Adjudged unattainable, the model of zero-transmission has been shelved. No more lockdowns. No more daily Covid-19 case counts. Unrestricted gatherings, disruption-free business operations, quarantine-free travel, Covid-19 recovery at home. They’re all coming.

Is this radical roadmap for the future possible? It’s essential to know that this roadmap is premised on the success of four factors.

Mass vaccination. To date, 42.5% of Singapore’s 5.7 million population has been fully vaccinated while at least 60% has received one jab. The country is on track to fully vaccinate 2/3 or 67% of their population by Aug. 9, National Day in Singapore.

Rapid, convenient and targeted testing. While rigorous testing will continue at its borders, elsewhere, testing’s goal will no longer be to enforce quarantine but to ensure that mass gatherings take place safely. A variety of rapid tests will be rolled out in clinics, pharmacies, work premises and event venues.

Improved treatments. One of the world’s most stable economies, Singapore has access to the global supply not just of vaccines and test kits but of emerging and effective treatments to halt disease progression, reduce recovery time and save lives.

Social responsibility. Singapore’s leaders believe the key to managing the post-vaccination future also lies in the collective behavior of its people — in the practice of good personal hygiene and avoidance of high-risk behaviors.

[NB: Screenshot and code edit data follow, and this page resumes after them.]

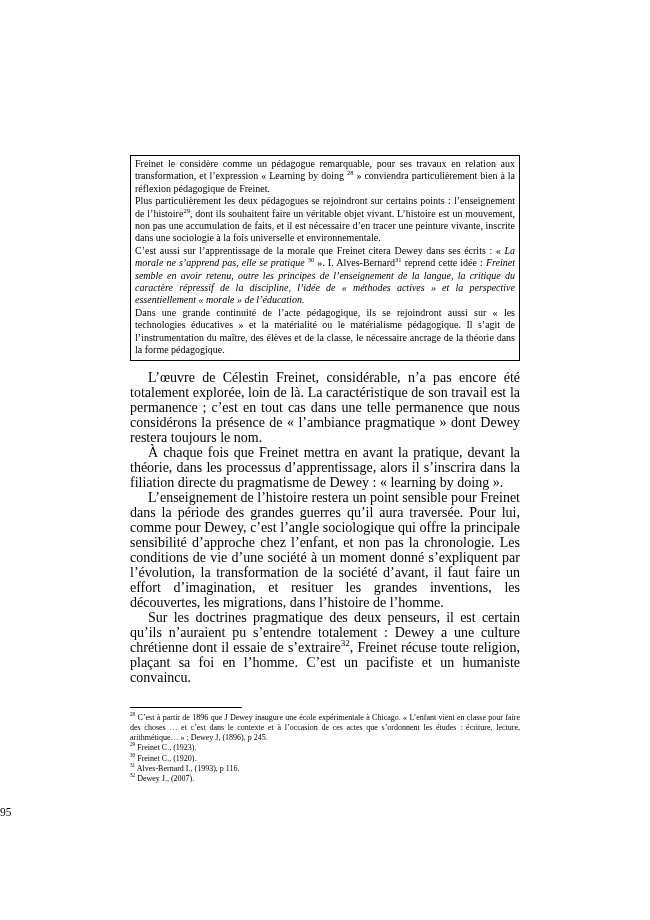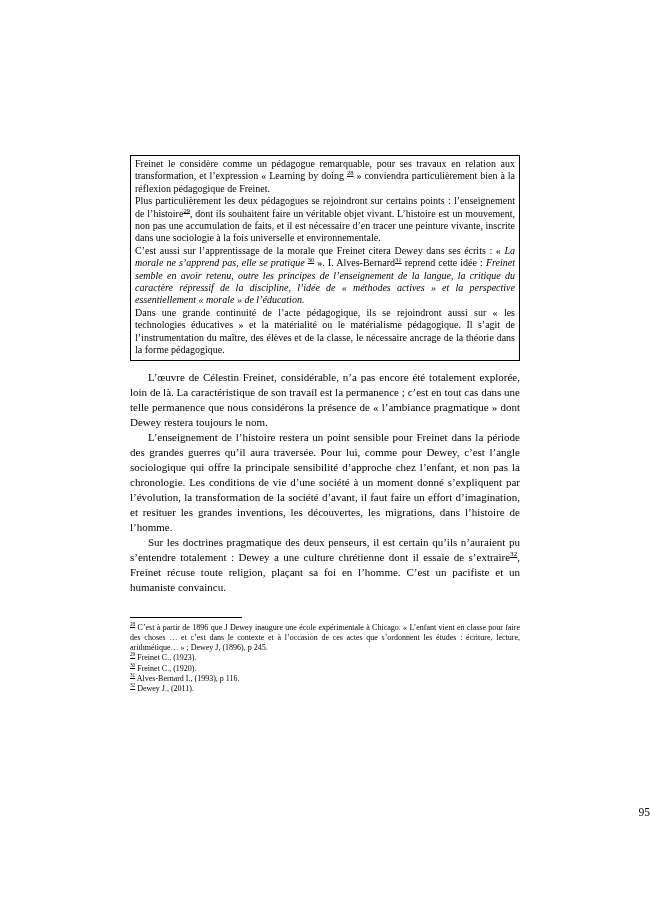--- a/index.html
+++ b/index.html
@@ -28,21 +28,21 @@
     padding: 2px 4px 3px 4px;
     font-size: 10px;
     line-height: 12.4px;
     text-align: justify;
   }
   .quote-box p {
     margin: 0;
   }
   .body-text {
     margin-top: 9px;
-    font-size: 11px;
+    font-size: 14px;
     line-height: 15px;
     text-align: justify;
   }
   .body-text p {
     margin: 0;
     text-indent: 18px;
   }
   .footnote-rule {
     margin-top: 22px;
     width: 112px;
@@ -55,59 +55,59 @@
     line-height: 10.3px;
     text-align: justify;
   }
   .footnotes p {
     margin: 0;
   }
   sup {
     font-size: 0.65em;
     vertical-align: super;
     line-height: 0;
-    text-decoration: underline;
   }
   .it {
     font-style: italic;
   }
   .page-number {
     position: absolute;
     top: 806px;
     left: 0;
     width: 100%;
-    text-align: right;
+    text-align: left;
     font-size: 11.5px;
   }
 </style>
 </head>
 <body>
 
 <div class="page">
   <div class="content">
 
     <div class="quote-box">
       <p><span>Freinet le considère comme un pédagogue remarquable, pour ses travaux en relation aux transformation, et l’expression « Learning by doing </span><sup>28</sup><span> » conviendra particulièrement bien à la réflexion pédagogique de Freinet.</span></p>
       <p><span>Plus particulièrement les deux pédagogues se rejoindront sur certains points : l’enseignement de l’histoire</span><sup>29</sup><span>, dont ils souhaitent faire un véritable objet vivant. L’histoire est un mouvement, non pas une accumulation de faits, et il est nécessaire d’en tracer une peinture vivante, inscrite dans une sociologie à la fois universelle et environnementale.</span></p>
       <p><span>C’est aussi sur l’apprentissage de la morale que Freinet citera Dewey dans ses écrits : « </span><span class="it">La morale ne s’apprend pas, elle se pratique </span><sup>30</sup><span> ». I. Alves-Bernard</span><sup>31</sup><span> reprend cette idée : </span><span class="it">Freinet semble en avoir retenu, outre les principes de l’enseignement de la langue, la critique du caractère répressif de la discipline, l’idée de « méthodes actives » et la perspective essentiellement « morale » de l’éducation.</span></p>
       <p><span>Dans une grande continuité de l’acte pédagogique, ils se rejoindront aussi sur « les technologies éducatives » et la matérialité ou le matérialisme pédagogique. Il s’agit de l’instrumentation du maître, des élèves et de la classe, le nécessaire ancrage de la théorie dans la forme pédagogique.</span></p>
     </div>
 
     <div class="body-text">
       <p><span>L’œuvre de Célestin Freinet, considérable, n’a pas encore été totalement explorée, loin de là. La caractéristique de son travail est la permanence ; c’est en tout cas dans une telle permanence que nous considérons la présence de « l’ambiance pragmatique » dont Dewey restera toujours le nom.</span></p>
+      <p><span>À chaque fois que Freinet mettra en avant la pratique, devant la théorie, dans les processus d’apprentissage, alors il s’inscrira dans la filiation directe du pragmatisme de Dewey : « learning by doing ».</span></p>
       <p><span>L’enseignement de l’histoire restera un point sensible pour Freinet dans la période des grandes guerres qu’il aura traversée. Pour lui, comme pour Dewey, c’est l’angle sociologique qui offre la principale sensibilité d’approche chez l’enfant, et non pas la chronologie. Les conditions de vie d’une société à un moment donné s’expliquent par l’évolution, la transformation de la société d’avant, il faut faire un effort d’imagination, et resituer les grandes inventions, les découvertes, les migrations, dans l’histoire de l’homme.</span></p>
       <p><span>Sur les doctrines pragmatique des deux penseurs, il est certain qu’ils n’auraient pu s’entendre totalement : Dewey a une culture chrétienne dont il essaie de s’extraire</span><sup>32</sup><span>, Freinet récuse toute religion, plaçant sa foi en l’homme. C’est un pacifiste et un humaniste convaincu.</span></p>
     </div>
 
     <div class="footnote-rule"></div>
 
     <div class="footnotes">
       <p><sup>28</sup><span> C’est à partir de 1896 que J Dewey inaugure une école expérimentale à Chicago. « L’enfant vient en classe pour faire des choses … et c’est dans le contexte et à l’occasion de ces actes que s’ordonnent les études : écriture, lecture, arithmétique… » ; Dewey J, (1896), p 245.</span></p>
       <p><sup>29</sup><span> Freinet C., (1923).</span></p>
       <p><sup>30</sup><span> Freinet C., (1920).</span></p>
       <p><sup>31</sup><span> Alves-Bernard I., (1993), p 116.</span></p>
-      <p><sup>32</sup><span> Dewey J., (2011).</span></p>
+      <p><sup>32</sup><span> Dewey J., (2007).</span></p>
     </div>
 
   </div>
 
   <div class="page-number">95</div>
 </div>
 
 </body></html>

If Singaporeans are efficient, it may be because they place a high value on meritocracy, discipline and communal harmony. If Singapore is known for impeccable cleanliness and low crime rate, it may be because it imposes corporal punishment (like caning) and exorbitant fines for a variety of infractions.

The Philippines has a population of 110 million of which less than 4% are fully vaccinated. Poverty is pervasive. Vaccines are in short supply. Treatments and test kits are beyond the reach of the general populace.

Social responsibility is corporate rather than community-embraced. Or no one would litter, pee in public or spray paint. We like to buck the rules, look for loopholes, push the envelope. We love dissent. We’re not big on discipline.

Singapore’s roadmap is ready. Yet, it releases no timeline recognizing the pandemic’s fluidity. It’s remarkable. But it’s not a roadmap we can follow. Not in our country. Not with our culture. Not now.